Building in a Market That’s Only 15% Penetrated
The timing couldn’t be better. “I look at the Financial Wellness earned wage access market of what we do and it’s still less than 15% penetrated,” Matt observes. “There’s 180,000,000 people in the US workforce and we’re sitting here in late 2022. I believe by 2030 every company in the US is going to be offering some form of earned wage access.”
This market reality shaped Immediate’s long-term strategy. The company isn’t just racing to capture market share—they’re positioning themselves as the category leader in an inevitable shift. The recent macroeconomic conditions (inflation, rising gas prices, post-COVID financial stress) have accelerated adoption, but Matt sees these as temporary accelerants to a permanent trend.
The proof is in the enrollment data. Immediate currently sees 24% average enrollment across all customers, with healthcare and hospitality verticals pushing 25% to 35%. These aren’t vanity metrics—they represent real people using the platform to avoid predatory payday loans and overdraft fees. One healthcare system reported that the implementation was “the easiest software that I’ve ever rolled out my entire career,” Matt shares.
The Five-Year Play: Beyond Earned Wage Access
Matt’s vision extends beyond just giving people early access to wages. “We want to help people along the way to not just get them unhooked from these predators out there, but also to give them a path to grow and start putting money aside for savings,” he explains.

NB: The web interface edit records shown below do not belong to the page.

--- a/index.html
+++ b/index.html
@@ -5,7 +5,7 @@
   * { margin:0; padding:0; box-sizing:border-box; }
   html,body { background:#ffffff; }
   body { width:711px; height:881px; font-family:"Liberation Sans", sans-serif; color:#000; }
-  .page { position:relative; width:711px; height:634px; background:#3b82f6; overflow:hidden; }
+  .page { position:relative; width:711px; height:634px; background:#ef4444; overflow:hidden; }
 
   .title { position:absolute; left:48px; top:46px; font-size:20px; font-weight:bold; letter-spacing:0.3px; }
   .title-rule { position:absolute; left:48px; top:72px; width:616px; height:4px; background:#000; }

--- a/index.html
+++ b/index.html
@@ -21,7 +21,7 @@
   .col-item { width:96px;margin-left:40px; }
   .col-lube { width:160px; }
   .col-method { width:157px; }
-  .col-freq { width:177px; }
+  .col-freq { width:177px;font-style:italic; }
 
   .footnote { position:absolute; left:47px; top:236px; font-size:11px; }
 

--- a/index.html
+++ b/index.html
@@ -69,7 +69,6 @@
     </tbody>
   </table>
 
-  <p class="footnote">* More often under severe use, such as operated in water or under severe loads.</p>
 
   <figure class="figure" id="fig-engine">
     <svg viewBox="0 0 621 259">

This positioning as a comprehensive financial wellness platform, rather than just an earned wage access tool, sets up Immediate for expansion. The first step is breaking the cycle of predatory lending. The next steps involve savings features, retirement planning, and holistic financial health tools.
The category straddling fintech and HR tech isn’t a weakness—it’s strategic positioning. “We’re helping people from a financial perspective, but we’re also helping companies in their recruitment and retention efforts,” Matt notes. In a tight labor market, financial wellness benefits have become competitive advantages for employers, especially in high-turnover industries like healthcare and hospitality.
Lessons for B2B Founders
Matt’s journey offers several tactical insights for founders building in crowded markets. First, understand what you’re really competing against. It’s rarely just other products. Second, let data guide your vertical strategy—but give yourself time to collect that data through initial experimentation. Third, turn geographic or market position disadvantages into cultural advantages. Fourth, build retention into your DNA from day one—it compounds faster than any growth hack. And finally, choose investors who align with your mission, not just your metrics.

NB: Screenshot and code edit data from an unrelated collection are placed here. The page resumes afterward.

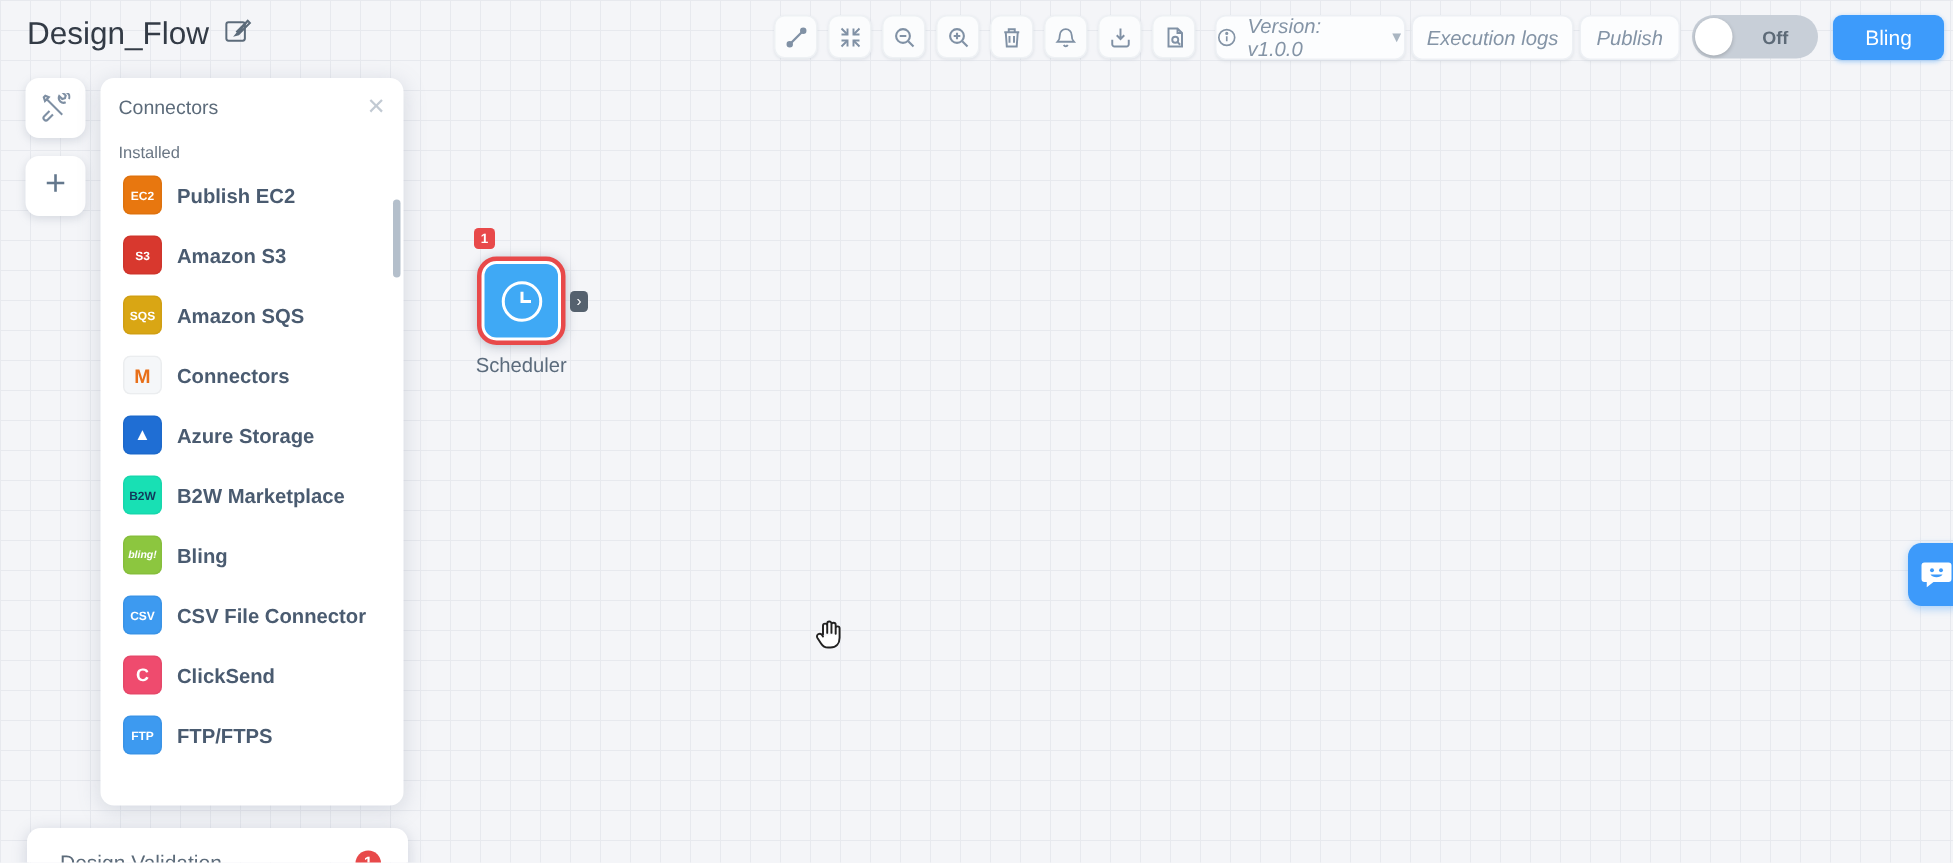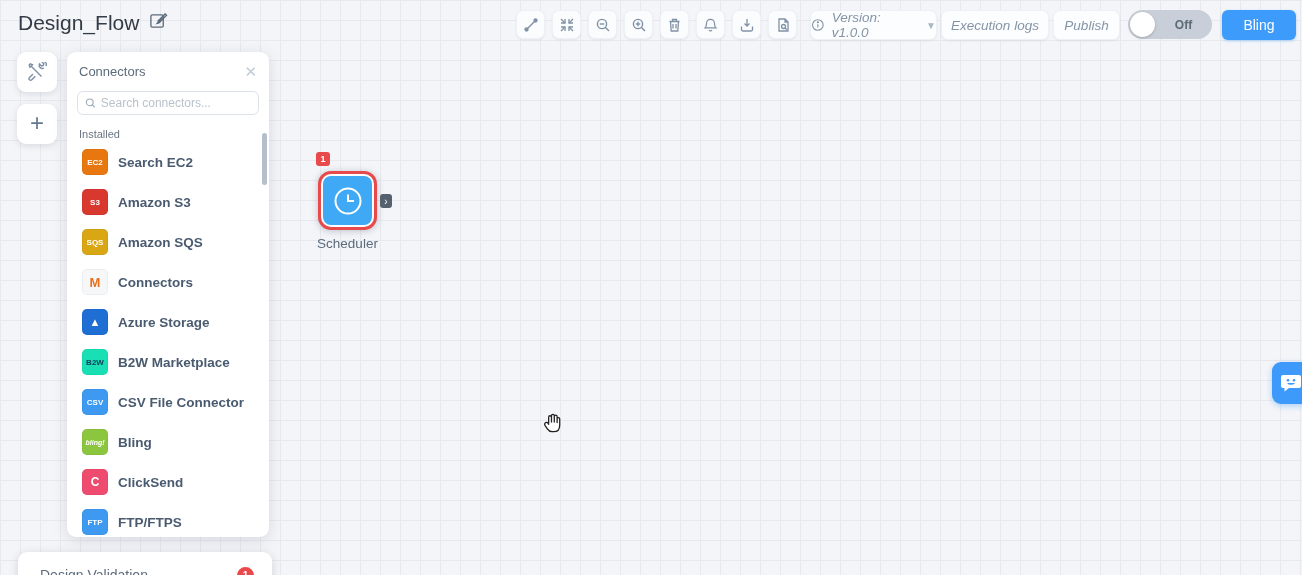--- a/index.html
+++ b/index.html
@@ -227,13 +227,6 @@
     <span class="panel-title">Connectors</span>
     <span class="close-x">✕</span>
   </div>
-  <div class="search-wrap">
-    <svg width="12" height="12" viewBox="0 0 16 16" stroke="#9aa6b2" stroke-width="1.6" fill="none">
-      <circle cx="7" cy="7" r="5"></circle>
-        <line x1="10.8" y1="10.8" x2="14.5" y2="14.5"></line>
-    </svg>
-    <input type="text" placeholder="Search connectors..." style="">
-  </div>
   <div class="section-label">Installed</div>
 
   <div class="conn-list">

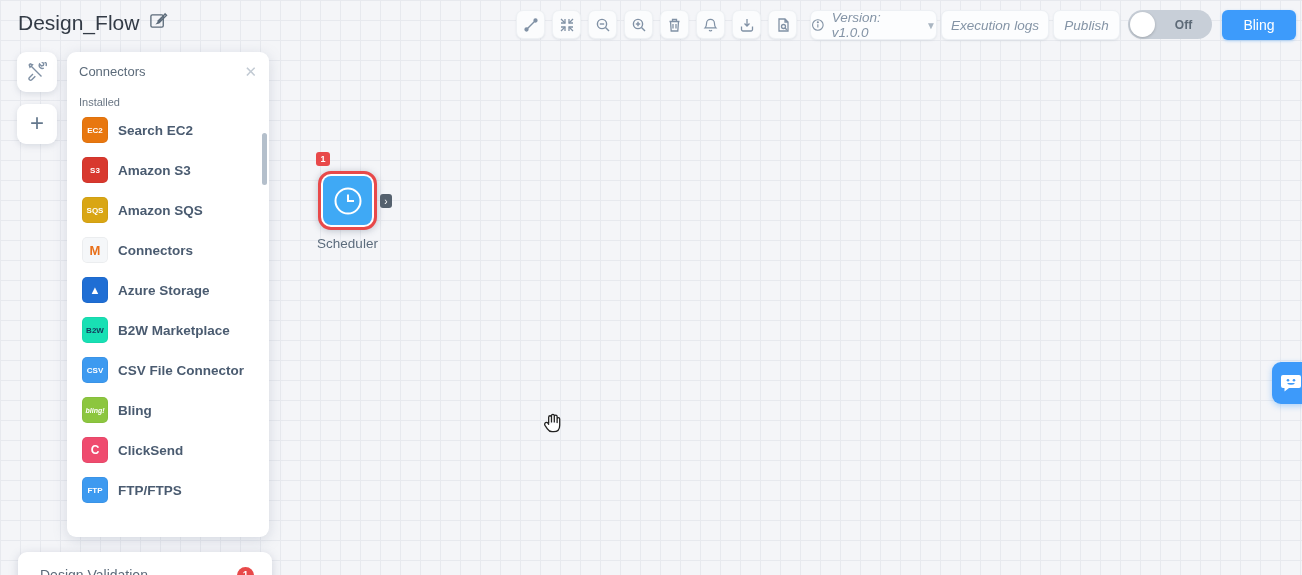--- a/index.html
+++ b/index.html
@@ -232,7 +232,7 @@
   <div class="conn-list">
     <div class="conn-item">
       <div class="conn-ic" style="background-color: rgb(232, 119, 15); color: rgb(255, 255, 255);">EC2</div>
-      <span class="conn-name">Search EC2</span>
+      <span class="conn-name">Publish EC2</span>
     </div>
     <div class="conn-item">
       <div class="conn-ic" style="background-color: rgb(216, 56, 46); color: rgb(255, 255, 255);">S3</div>

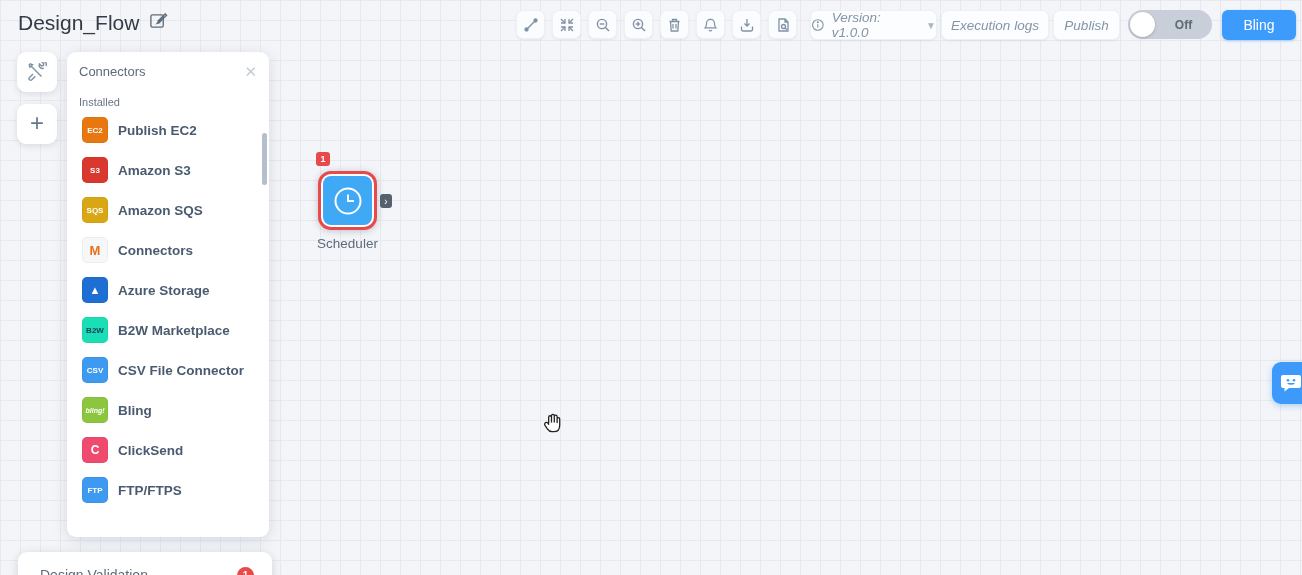--- a/index.html
+++ b/index.html
@@ -255,12 +255,12 @@
       <span class="conn-name">B2W Marketplace</span>
     </div>
     <div class="conn-item">
+      <div class="conn-ic" style="font-size: 7px; font-style: italic; background-color: rgb(140, 198, 63); color: rgb(255, 255, 255);">bling!</div>
+      <span class="conn-name">Bling</span>
+    </div>
+    <div class="conn-item">
       <div class="conn-ic" style="background-color: rgb(61, 154, 240); color: rgb(255, 255, 255);">CSV</div>
       <span class="conn-name">CSV File Connector</span>
-    </div>
-    <div class="conn-item">
-      <div class="conn-ic" style="font-size: 7px; font-style: italic; background-color: rgb(140, 198, 63); color: rgb(255, 255, 255);">bling!</div>
-      <span class="conn-name">Bling</span>
     </div>
     <div class="conn-item">
       <div class="conn-ic" style="font-size: 12px; background-color: rgb(239, 75, 110); color: rgb(255, 255, 255);">C</div>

The result? A company that’s positioned to capture significant market share in a category that’s still in early innings, built on a foundation of zero churn and genuine customer success. As the earned wage access market moves from 15% penetration toward ubiquity, Immediate’s early focus on implementation excellence and customer service has positioned them to scale without sacrificing the hospitality that got them here.